Зрителю предлагают медленное, не очень длинное, медитативное кино о человеке, чей смысл жизни — молитва за людей и ничего, кроме молитвы. Материальные блага, которыми он тоже может поделиться, или вот заступничество перед законом — это так, довесок. Старенький и слепой пастор Якоб в фильме отвечает на письма, присланные из разных концов страны, один раз выбирается послужить в церковь, где его никто не ждет, да еще вытаскивает из пучины ожесточенности и разочарования свою помощницу Лейлу. Выполнив все свои задачи, он умирает. Вот и весь сюжет.

За кадром остается то место — городок или деревенька, где живет герой. Понятно, что местные жители ценят и уважают пастора: во всяком случае, почтальон требует от Лейлы, помилованной убийцы, которую священник взял себе в помощницы, чтобы она не смела причинять ему вред. В то же время ни одна душа не приходит в полуразрушенный храм, куда отец Якоб торопится совершить службу. Венчание? Или Крещение? Или вообще мессу? Все равно никого не будет.

Фильм вполне современный, и за его кадром существует и торжествует современная светская религиозность, которая вполне может сочетать в себе написание писем старцу или одноразовое паломничество, но в которой нет никакой вовлеченности в жизнь Церкви.

На две темы предлагаю зрителям обратить внимание.

Первое. Если вы хотели знать, что такое святость, причем в совершенно традиционном христианском, я бы даже сказала — православном, понимании — то вот она. Предстательство за других, печалование за других, смиренная просьба за других. Представители более современных христианских деноминаций любят повторять, что мы не нуждаемся ни в чьем заступничестве, кроме как Самого Христа.
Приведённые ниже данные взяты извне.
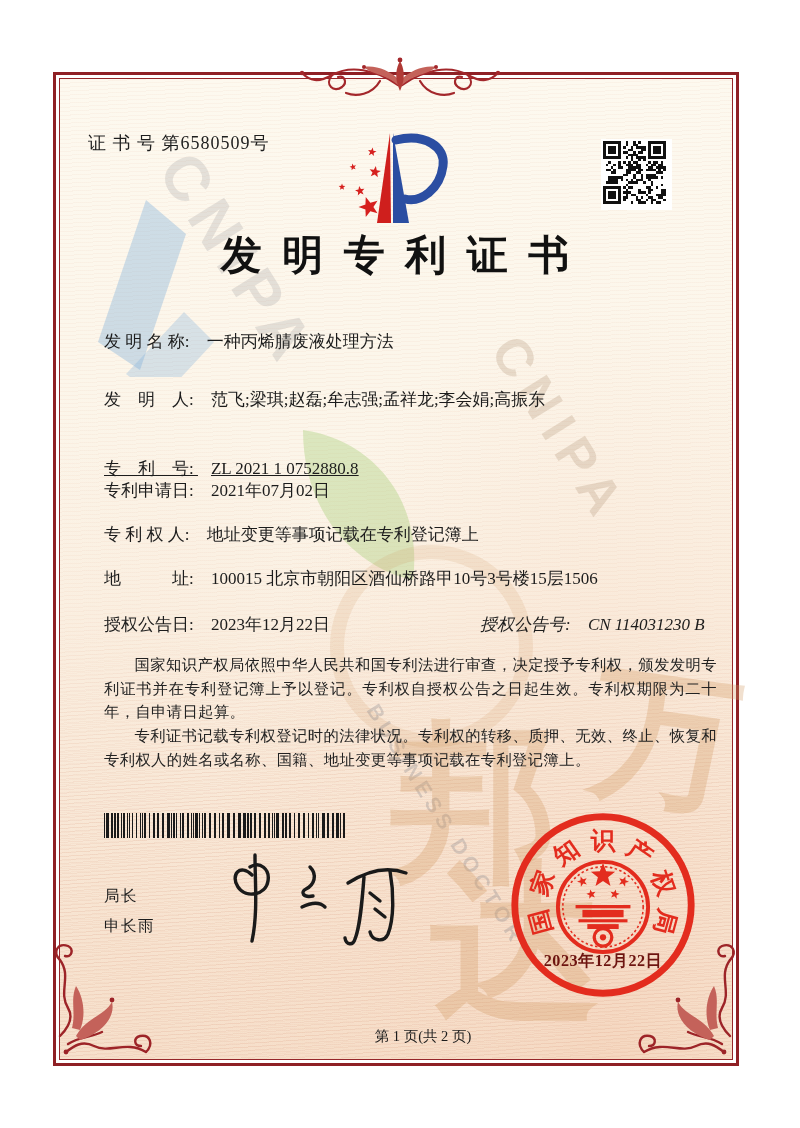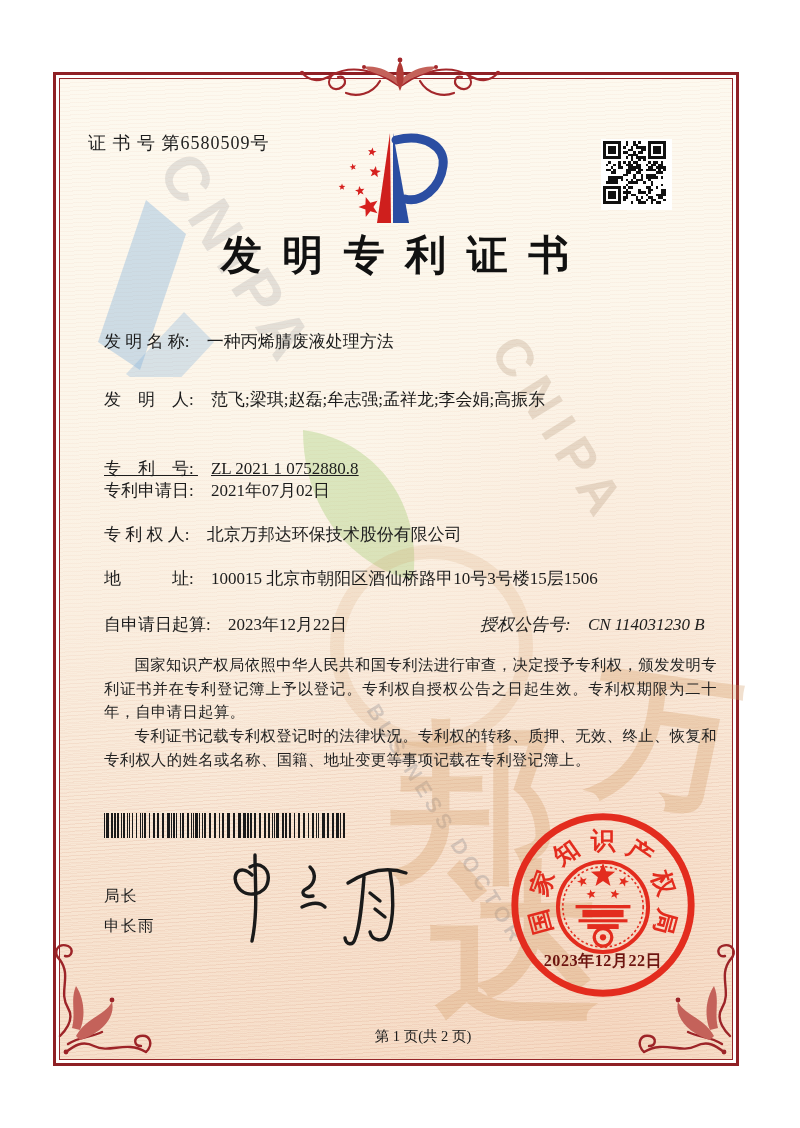--- a/index.html
+++ b/index.html
@@ -363,28 +363,28 @@
   <div class="field-row" style="top:388px;">
     <span class="flabel">发　明　人: </span><span class="fvalue">范飞;梁琪;赵磊;牟志强;孟祥龙;李会娟;高振东</span>
   </div>
   <div class="field-row" style="top:457px;text-decoration:underline;">
     <span class="flabel">专　利　号: </span><span class="fvalue">ZL 2021 1 0752880.8</span>
   </div>
   <div class="field-row" style="top:479px;">
     <span class="flabel">专利申请日: </span><span class="fvalue">2021年07月02日</span>
   </div>
   <div class="field-row" style="top:523px;">
-    <span class="flabel">专 利 权 人: </span><span class="fvalue">北京万邦达环保技术股份有限公司</span>
+    <span class="flabel">专 利 权 人: </span><span class="fvalue">地址变更等事项记载在专利登记簿上</span>
   </div>
   <div class="field-row" style="top:567px;">
     <span class="flabel">地　　　址: </span><span class="fvalue">100015 北京市朝阳区酒仙桥路甲10号3号楼15层1506</span>
   </div>
   <div class="field-row" style="top:613px;width:613px;">
     <span>
-      <span class="flabel">自申请日起算: </span><span class="fvalue">2023年12月22日</span>
+      <span class="flabel">授权公告日: </span><span class="fvalue">2023年12月22日</span>
     </span>
     <span class="pair2">
       <span class="flabel">授权公告号: </span><span class="fvalue">CN 114031230 B</span>
     </span>
   </div>
 
   <div class="legal" style="top:653px;">国家知识产权局依照中华人民共和国专利法进行审查，决定授予专利权，颁发发明专利证书并在专利登记簿上予以登记。专利权自授权公告之日起生效。专利权期限为二十年，自申请日起算。</div>
   <div class="legal" style="top:724px;">专利证书记载专利权登记时的法律状况。专利权的转移、质押、无效、终止、恢复和专利权人的姓名或名称、国籍、地址变更等事项记载在专利登记簿上。</div>
 
   <div class="barcode">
Замечательно, Христос один на всех, Его хватит на каждого, и если ты, верующий, Его присутствия здесь и сейчас не ощущаешь, то это твоя проблема, какой ты христианин? Но проблема-то есть! Ты еще не достиг совершенства, ты можешь призывать Христа, не ощущая Его рядом «в моменте», и ты тянешься к Нему — но куда деть обычное человеческое желание уткнуться носом в плечо товарища, который перед тобой здесь и сейчас?
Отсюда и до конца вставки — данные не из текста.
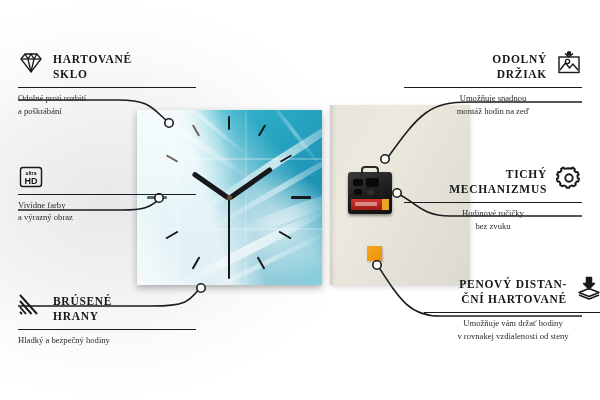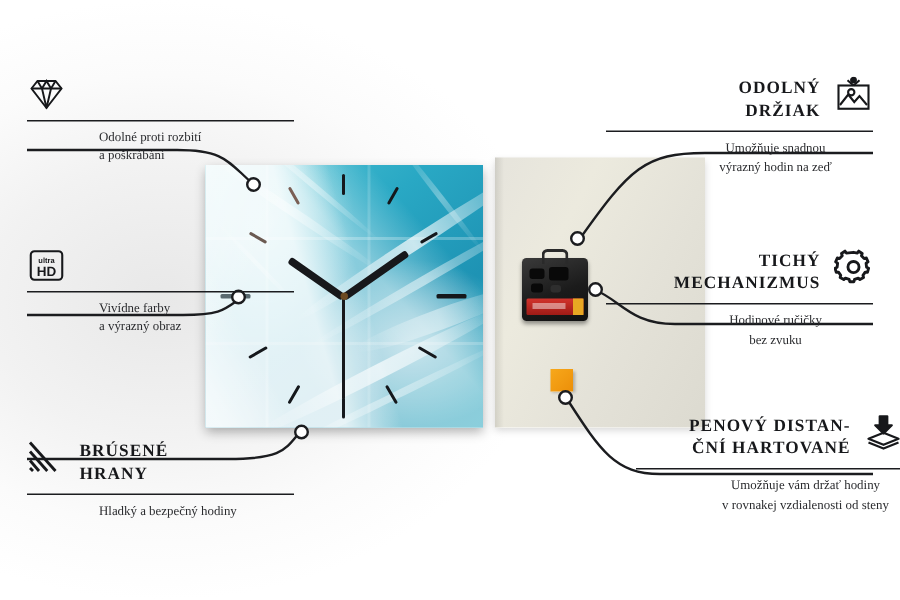--- a/index.html
+++ b/index.html
@@ -76,21 +76,21 @@
   
   .feat { position:absolute; z-index:6; }
   .feat .head { display:flex; align-items:flex-start; gap:9px; }
   .feat .titles { line-height:1.32; }
   .feat .t {
     font-family:"Liberation Serif", serif;
     font-size:11.5px; font-weight:700; letter-spacing:.7px; color:#17181b;
     white-space:nowrap;
   }
   .feat .rule { height:1px; background:#1b1c1f; margin:5px 0 4px; }
-  .feat .desc { font-size:8.6px; line-height:1.45; color:#2a2b2e; white-space:nowrap;margin-left:48px; }
+  .feat .desc { font-size:8.6px; line-height:1.45; color:#2a2b2e; white-space:nowrap; }
 
   .feat.left .head { justify-content:flex-start; }
   .feat.left .t, .feat.left .desc { text-align:left; }
   .feat.right .head { justify-content:flex-end; }
   .feat.right .titles { text-align:right; }
   .feat.right .desc { text-align:center; }
 
   .ico { width:26px; height:24px; flex:0 0 26px; margin-top:-1px; }
   .ico svg { display:block; width:26px; height:24px; }
 
@@ -190,20 +190,24 @@
       <span class="ico">
         <svg viewBox="0 0 26 24">
             <g fill="none" stroke="#17181b" stroke-width="1.3">
           <path d="M3 8 L7 3 H19 L23 8 L13 21 Z"></path>
               <path d="M3 8 H23"></path>
           <path d="M7 3 L10 8 L13 21 L16 8 L19 3"></path>
               <path d="M10 8 L13 3 L16 8"></path>
         </g>
           </svg>
       </span>
+      <span class="titles">
+        <div class="t">HARTOVANÉ</div>
+        <div class="t">SKLO</div>
+      </span>
     </div>
     <div class="rule"></div>
     <div class="desc">Odolné proti rozbití</div>
     <div class="desc">a poškrábání</div>
   </div>
 
   <div class="feat left" id="f-print">
     <div class="head">
       <span class="ico">
         <svg viewBox="0 0 26 24">
@@ -252,21 +256,21 @@
           <path d="M13 6 L9 2.5 M13 6 L17 2.5"></path>
           <circle cx="13" cy="2.4" r="1.6" fill="#17181b"></circle>
           <path d="M4 19 L9.5 12 L13.5 17 L17 13 L22 19"></path>
           <circle cx="11.5" cy="10.5" r="2.1"></circle>
         </g>
           </svg>
       </span>
     </div>
     <div class="rule"></div>
     <div class="desc">Umožňuje snadnou</div>
-    <div class="desc">výrazný hodin na zeď</div>
+    <div class="desc">montáž hodin na zeď</div>
   </div>
 
   <div class="feat right" id="f-mech">
     <div class="head">
       <span class="titles">
         <div class="t">TICHÝ</div>
         <div class="t">MECHANIZMUS</div>
       </span>
       <span class="ico">
         <svg viewBox="0 0 26 24">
И именно поэтому слабые, без особых духовных дарований и прозрений люди пишут и пишут своим отцам Якобам — от Николая Чудотворца до Тихона Московского и от Матроны Московской до Богородицы. А те исправно отвечают: не ответное письмо пришлют, так уж точно помолятся. Никакого высокого богословия.

И второе. Надо ли снисходительно обходиться с такой нецерковной религиозностью? Отец Якоб очень расстроен тем, что к нему не приходят на службу, но все равно готов читать письма, искать ответы, согревать воздух своей простой молитвой. При этом он никому не советует чаще причащаться, даже не призывает читать Священное Писание. Он сам — глубоко церковный человек, он готов этой церковностью делиться, но никому ее не навязывает. О чем просят, то и предлагает — поддержка да утешение.

В какой-то момент письма заканчиваются — а люди, нуждающиеся в духовном совете и поддержке, не заканчиваются, один из них — вот здесь, с другой стороны стола. И оказывается, что клеймо убийцы Лейле совершенно не подходит, что сердце ее болит от ощущения непоправимости своего поступка.

Впрочем, вместо убийцы Лейлы на соседнем с отцом Якобом стуле мог оказаться вор-карманник или даже террорист. Для пастора было бы важно лишь то, что этот человек пишет ему свое письмо. Письмо, которое на самом деле обращает к Богу. А он, смиренный священник, всего лишь Его личный помощник, подобно тому, как Лейла помогает ему самому.